Juncker was thrust into the world spotlight in late 2014 when his native EU duchy was singled out in the LuxLeaks scandal as a tax haven for dozens of multinationals including Ikea and Pepsi.

Juncker made his comments while addressing a European Parliament hearing on the separate Panama Papers tax scandal in which he also argued EU member states could still use tax policy to compete for investment despite the lessons of the scandals.

“I am in favour of tax competition but it has to be fair and it was not always fair,” Juncker told MEPs in Brussels.

“(As prime minister) I was with a few others neglecting that dimension … on fair competition,” he added, referring to the practice of EU neighbours using low taxes to outgun each other for foreign investment.

The EU has made cracking down on very low taxes a high-profile priority since LuxLeaks unveiled the two decades of tax deals made when Juncker was prime minister.

“I was a minister at the time, I wasn’t responsible for these business issues,” Juncker said, defending heated questions from MEPs on his role in Luxembourg’s cushy and secret tax arrangements.

“I never discussed fiscal measures with a company. It’s a clear principle in Luxembourg, but not everywhere in the European Union,” he said.

LuxLeaks helped sparked a major global push against the generous deals handed to multinationals, which grew even stronger with new revelations such as the Panama Papers and Football Leaks.

The revelations, along with the Panama Papers scandal this year, ended up prompting the EU to take urgent steps to stop global firms avoiding tax in Europe, including inquiries into firms like Apple, McDonald’s and Amazon.

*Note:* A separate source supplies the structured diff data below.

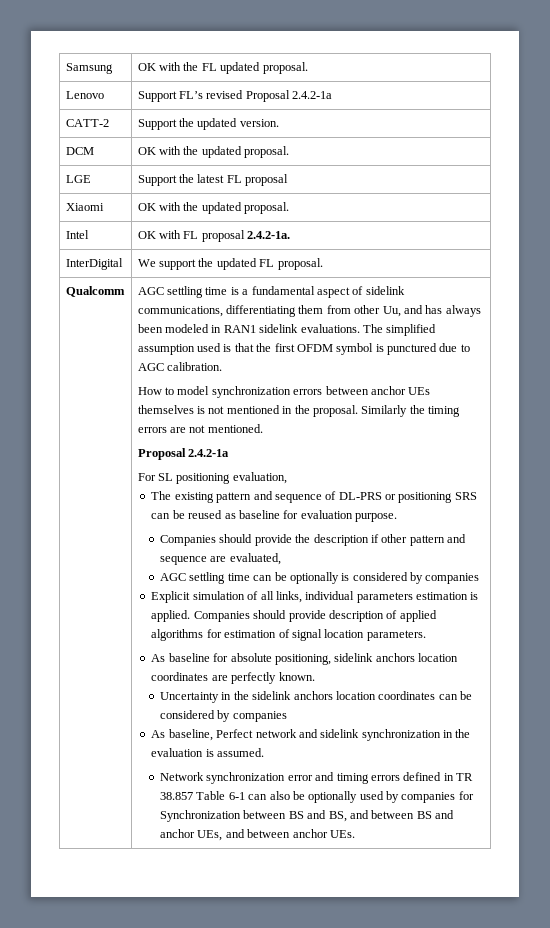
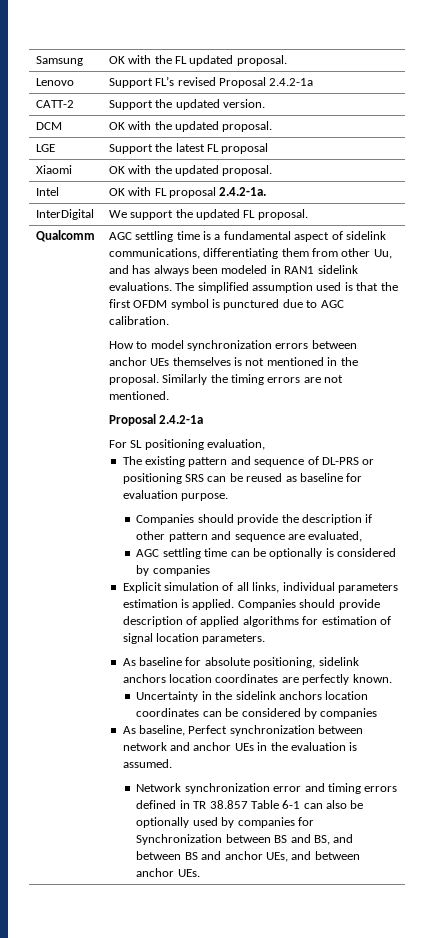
- As baseline, Perfect network and sidelink synchronization in the evaluation is assumed.
+ As baseline, Perfect synchronization between network and anchor UEs in the evaluation is assumed.

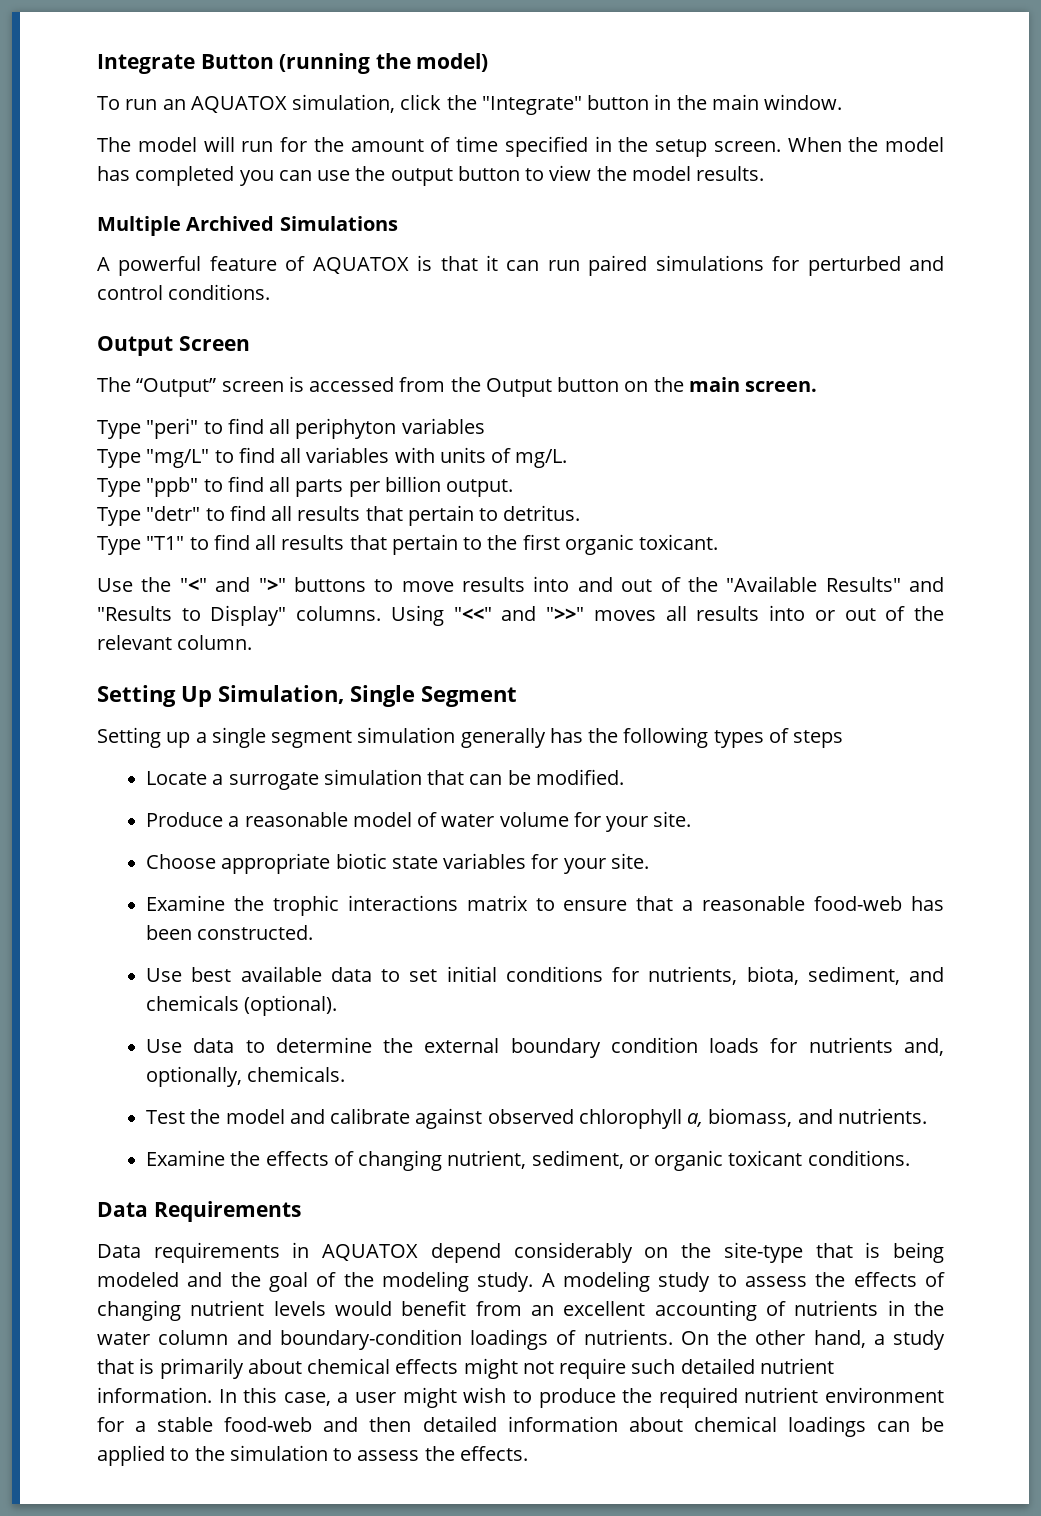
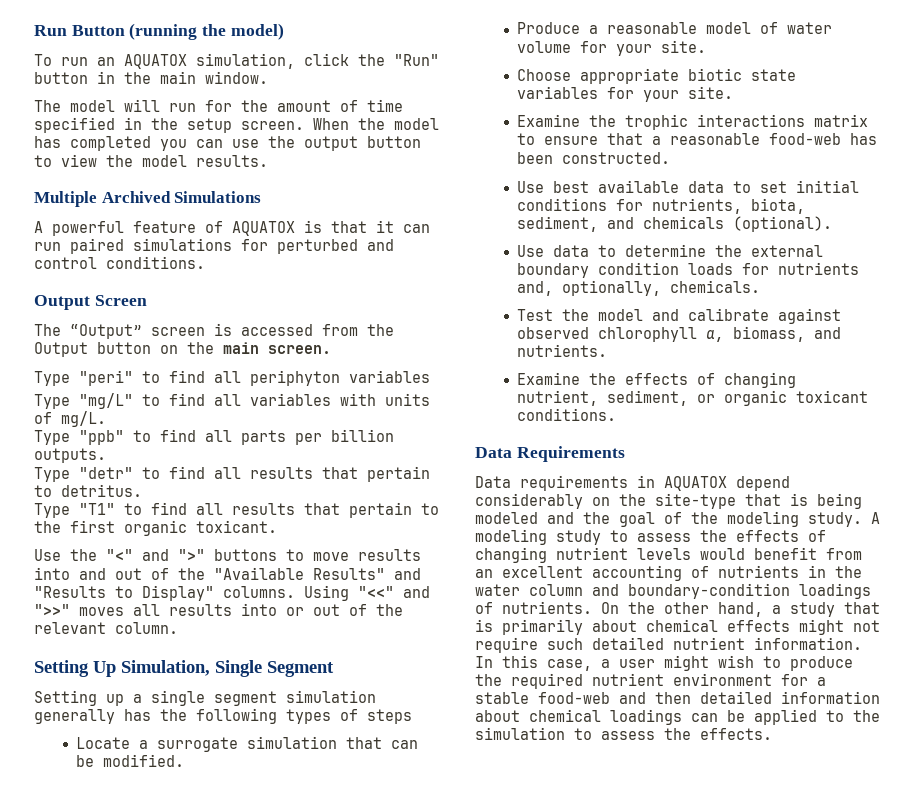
- Integrate Button (running the model)
+ Run Button (running the model)
- To run an AQUATOX simulation, click the "Integrate" button in the main window.
+ To run an AQUATOX simulation, click the "Run" button in the main window.
- Type "ppb" to find all parts per billion output.
+ Type "ppb" to find all parts per billion outputs.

In addition to the historic decision against Apple, the Commission has already decided against Fiat in Luxembourg, and Starbucks in the Netherlands, ordering them to repay up to 30 million euros.

“Juncker is a rather catastrophic symbol for the European Union” said Green MEP Eva Joly, a strong advocate for fair taxation.

“He represents hypocrisy. He represents the fact that the EU is completely oriented towards helping multinationals,” she added.